With Portland Trail Blazers guard Wesley Matthews set to compete in the NBA’s three-point shooting contest later tonight, let’s take a look at some of the more specific aspects of his shooting statistics.
Matthews sits atop the league in a three-way tie with Kyle Korver and Stephen Curry for the most three-pointers made this season. With 161 made threes so far, Matthews has eclipsed his total going into the break last season by 24. On the season, he’s shooting nearly 1.5 more threes per game than at any other time in his career and he’s converting those attempts a respectable 39.8 percent of the time.
Among this year’s three-point shootout contestants, Matthews is one of the streakier shooters. A lot has been said about the existence or non-inexistence of the “zone,” that feeling that great shooters claim to get when every mechanical and mental aspect of shooting a basketball becomes so pure as to make missing seem impossible. Watch the Trail Blazers play enough games, and you’ll likely see Matthews find that zone. Three-point shooting for this team seems to be fairly infectious, and Matthews is the catalyst of the Blazers’ hot shooting more often than not.

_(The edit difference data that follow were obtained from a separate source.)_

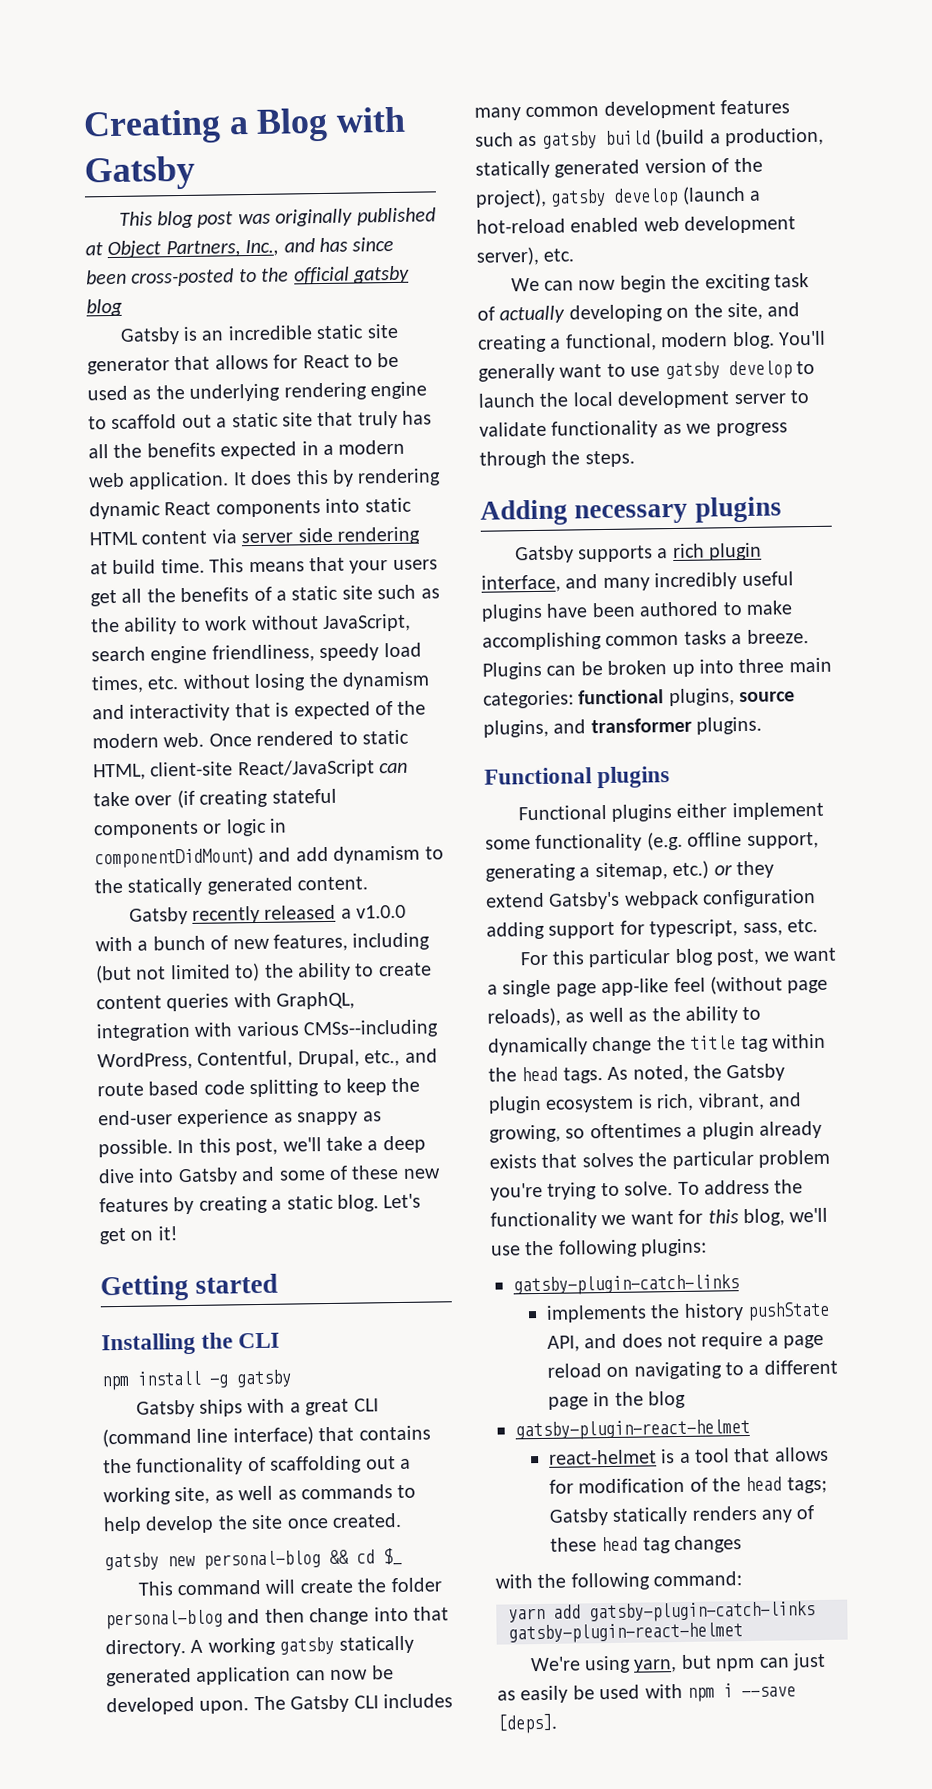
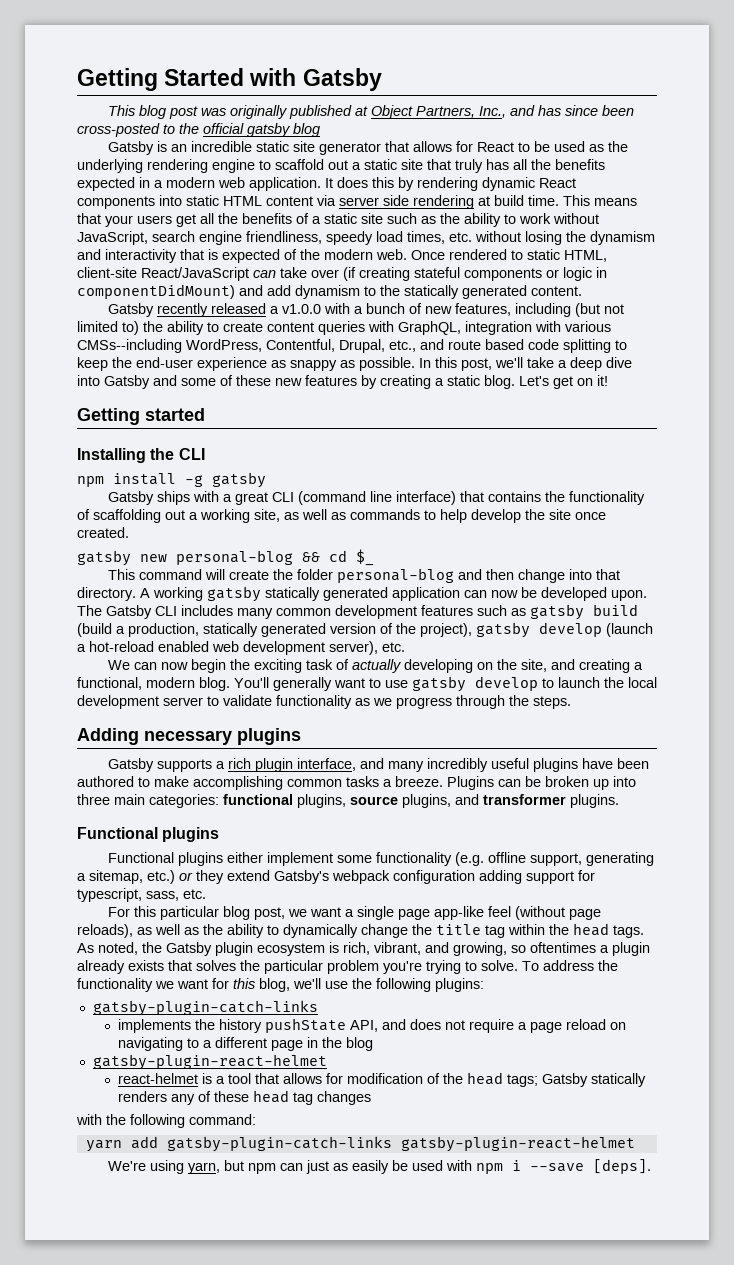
[83,107,329,145] Creating a Blog -> [77,68,245,91] Getting Started

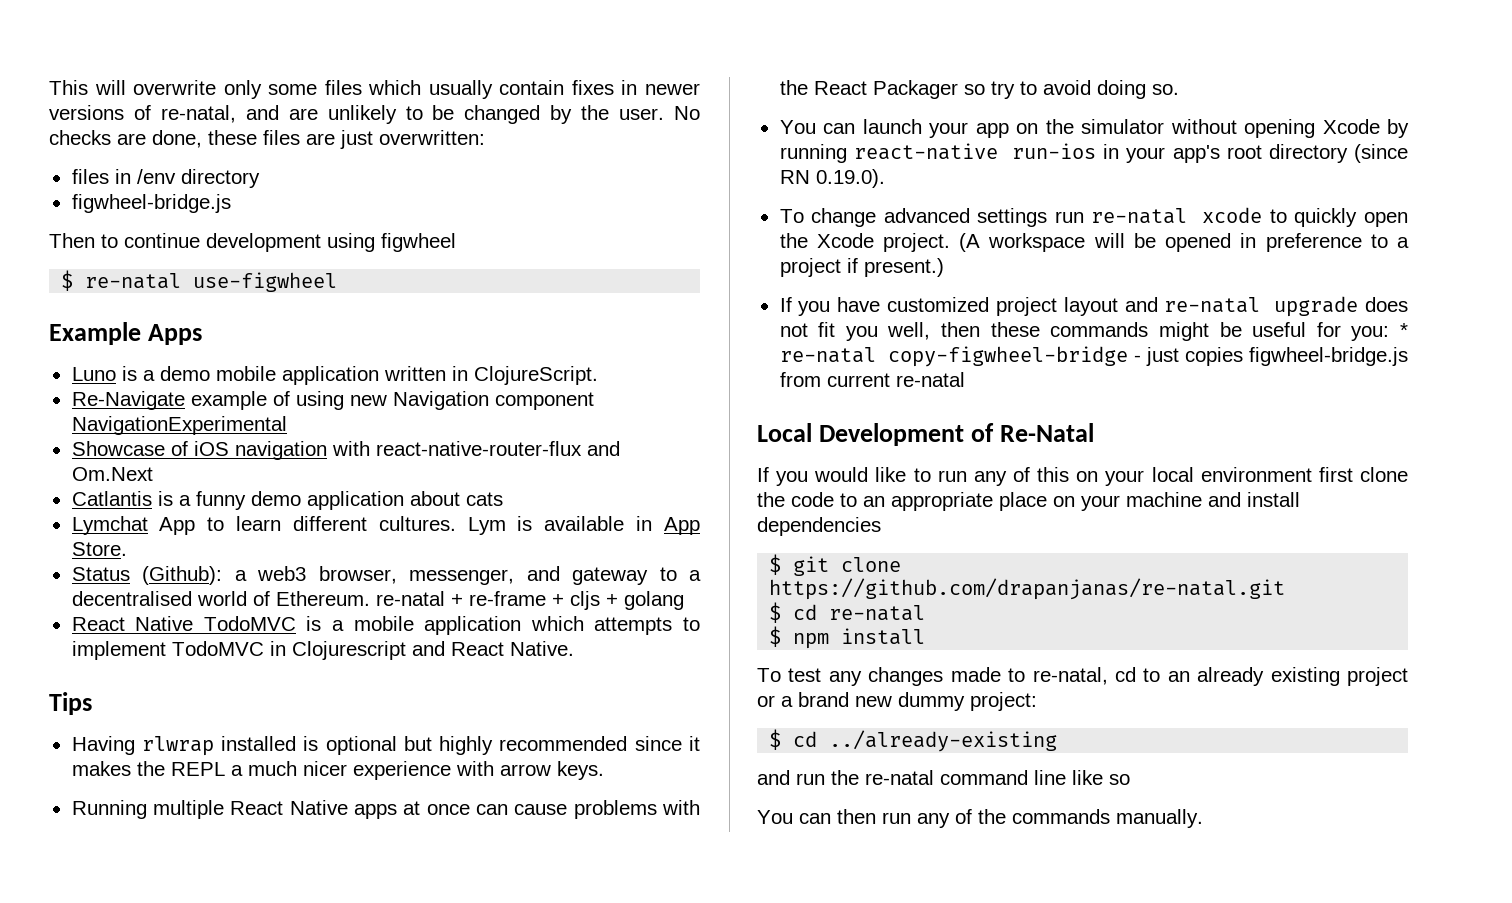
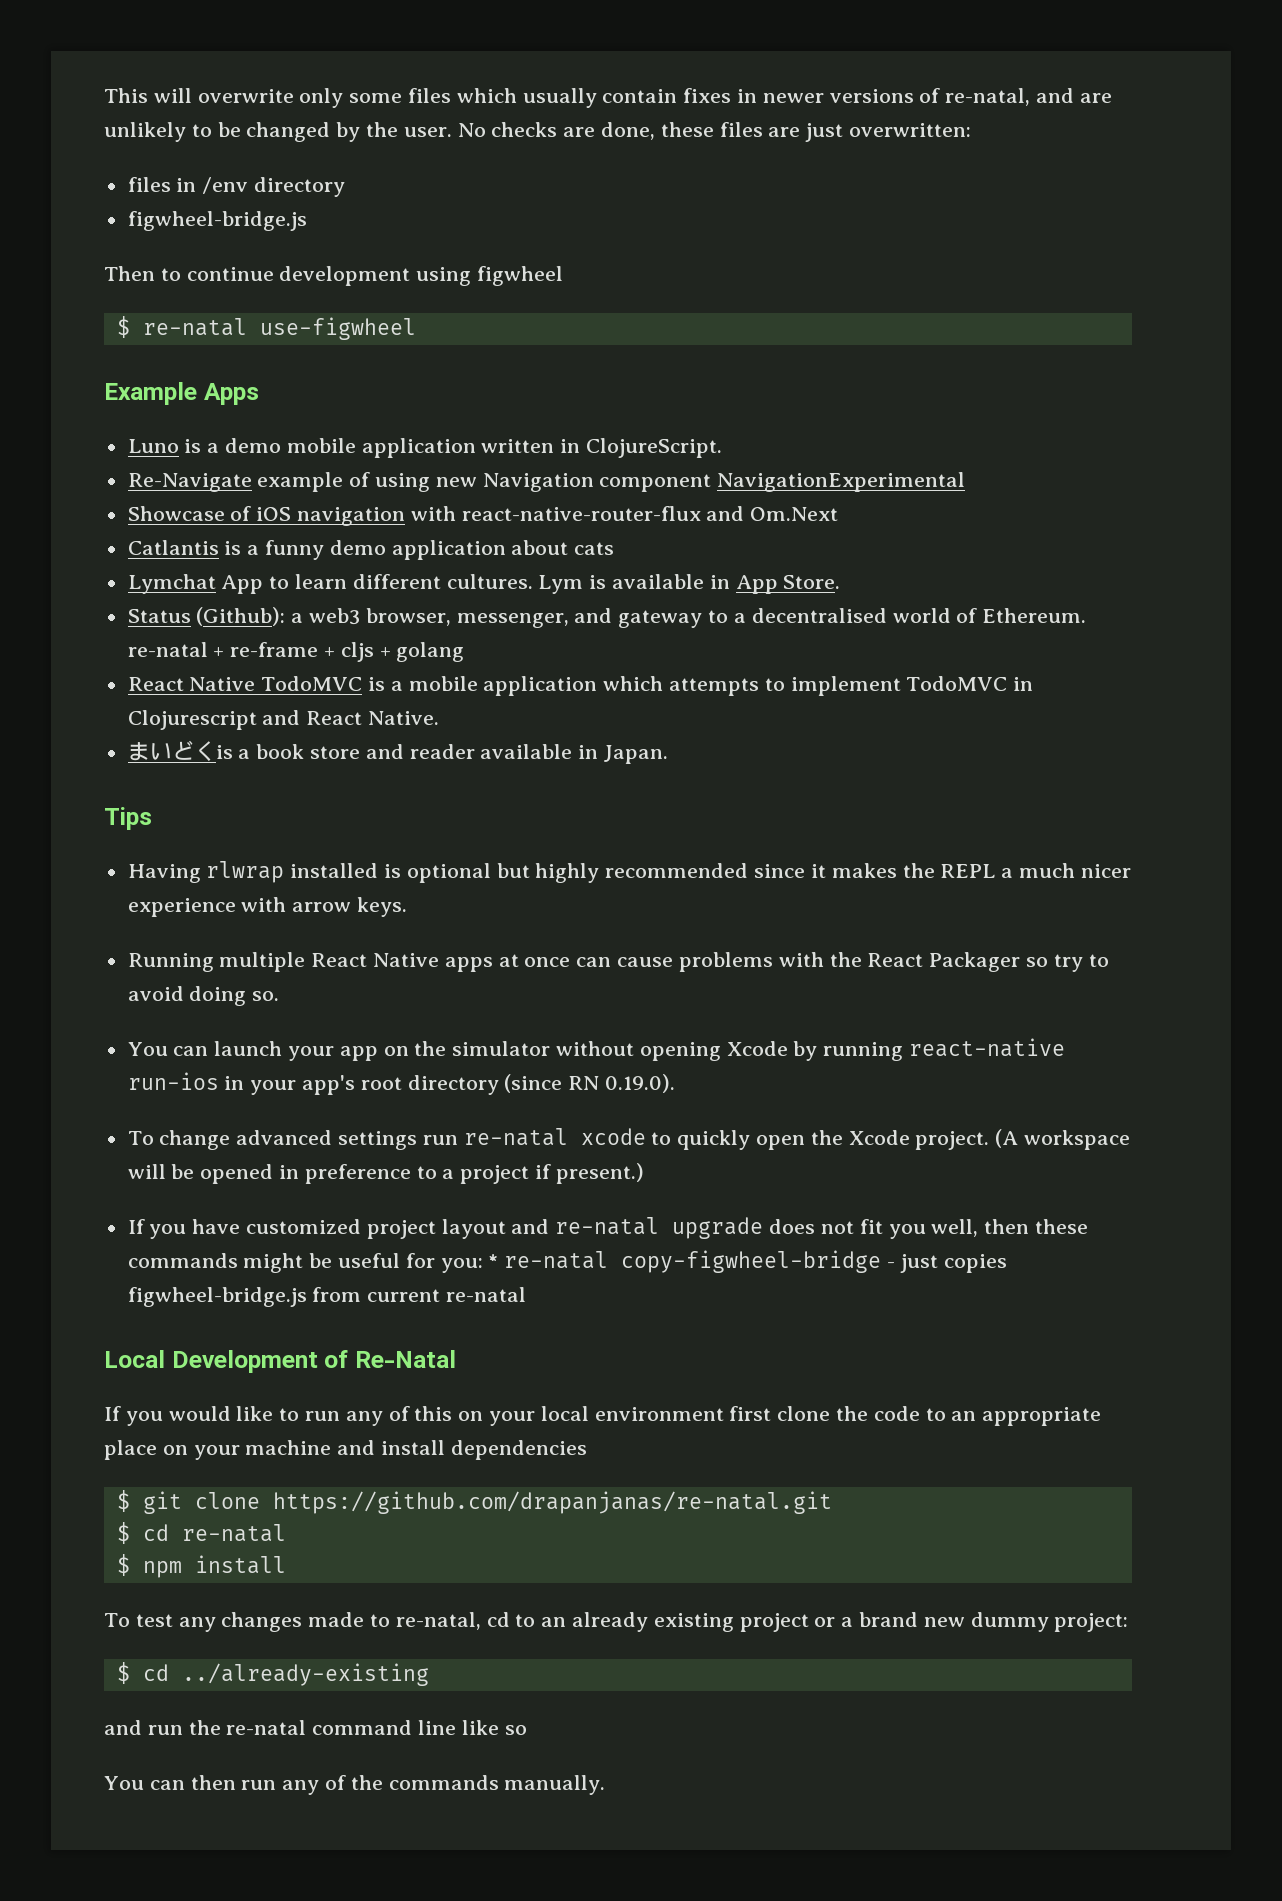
(574, 648) none -> [127,740,669,764] // まいどくis a book store and reader available in Japan.

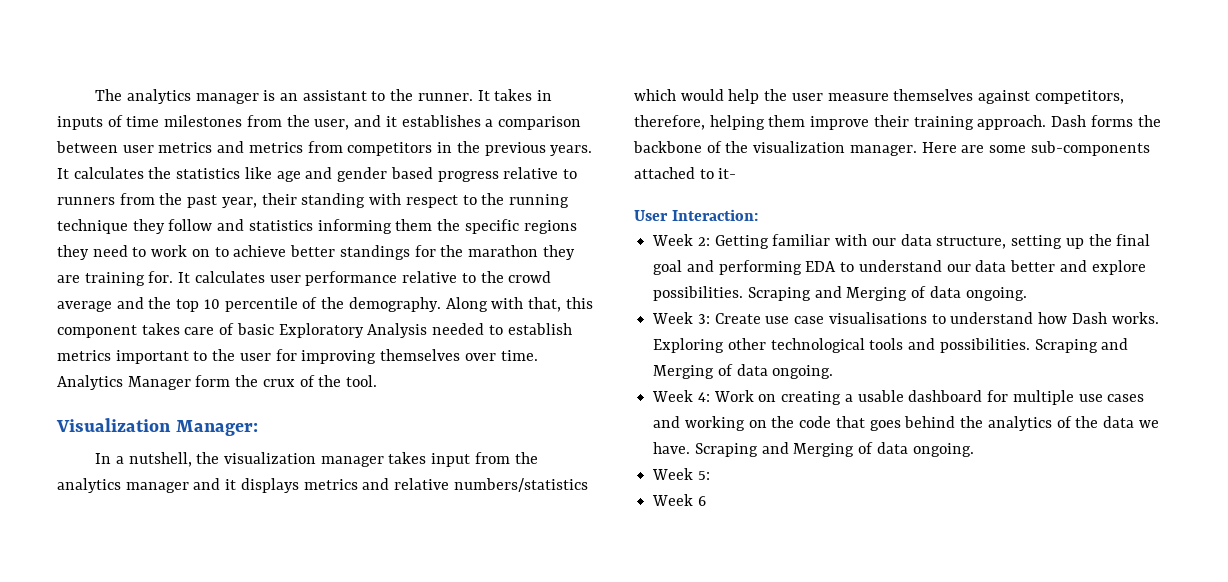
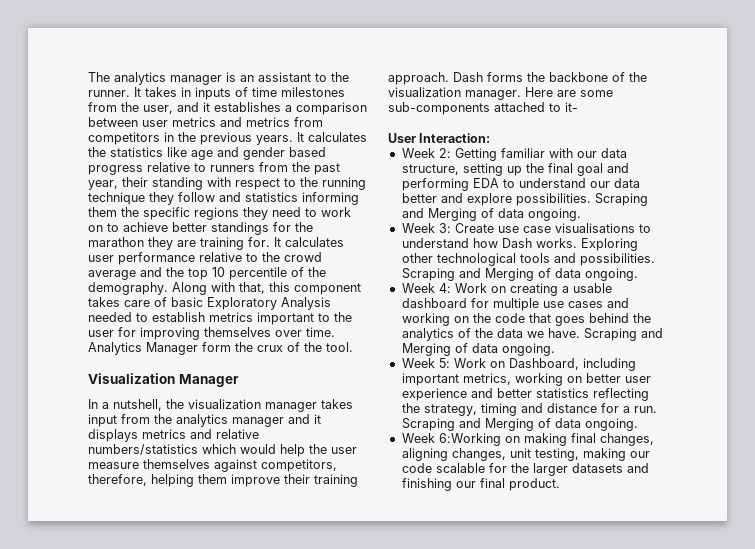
[175,420,258,436] Manager: -> [178,374,239,387] Manager
[652,494,706,506] // Week 6 -> [453,358,636,371] [401,373,651,386] [401,388,649,401] [401,403,657,416] [401,418,638,431] [401,433,654,446] [401,448,650,461] [401,463,649,476] [401,478,560,491] Work on Dashboard, including important metrics, working on better user experience and better statistics reflecting the strategy, timing and distance for a run. Scraping and Merging of data ongoing. // Week 6:Working on making final changes, aligning changes, unit testing, making our code scalable for the larger datasets and finishing our final product.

In the team’s 53 games played this season, Matthews has hit three or more consecutive threes in a single game on 14 different occasions. Among the three-point contestants, only Klay Thompson has done that more often than Matthews. The ability to “get hot,” to go on runs of consecutive makes provides an obvious advantage in a three-point contest format, particularly for the Blazers guard.
Matthews currently leads the league in three-pointers attempted, having put up 405 attempts this season. Nearly 60 percent of Matthews’ total shot attempts come from behind the line.
via Peter Beshai
Matthews’ shot chart suggests that he struggles from the right corner. But, for the most part the Blazer’s offense simply doesn’t put guards in the corners, so the opportunities to put up open shots from those corners are limited. Matthews is the only player in the three-point contest whose above-the-break shooting percentage is greater than from either corner—excluding Marco Belinelli who has only attempted 14 left-corner threes all season.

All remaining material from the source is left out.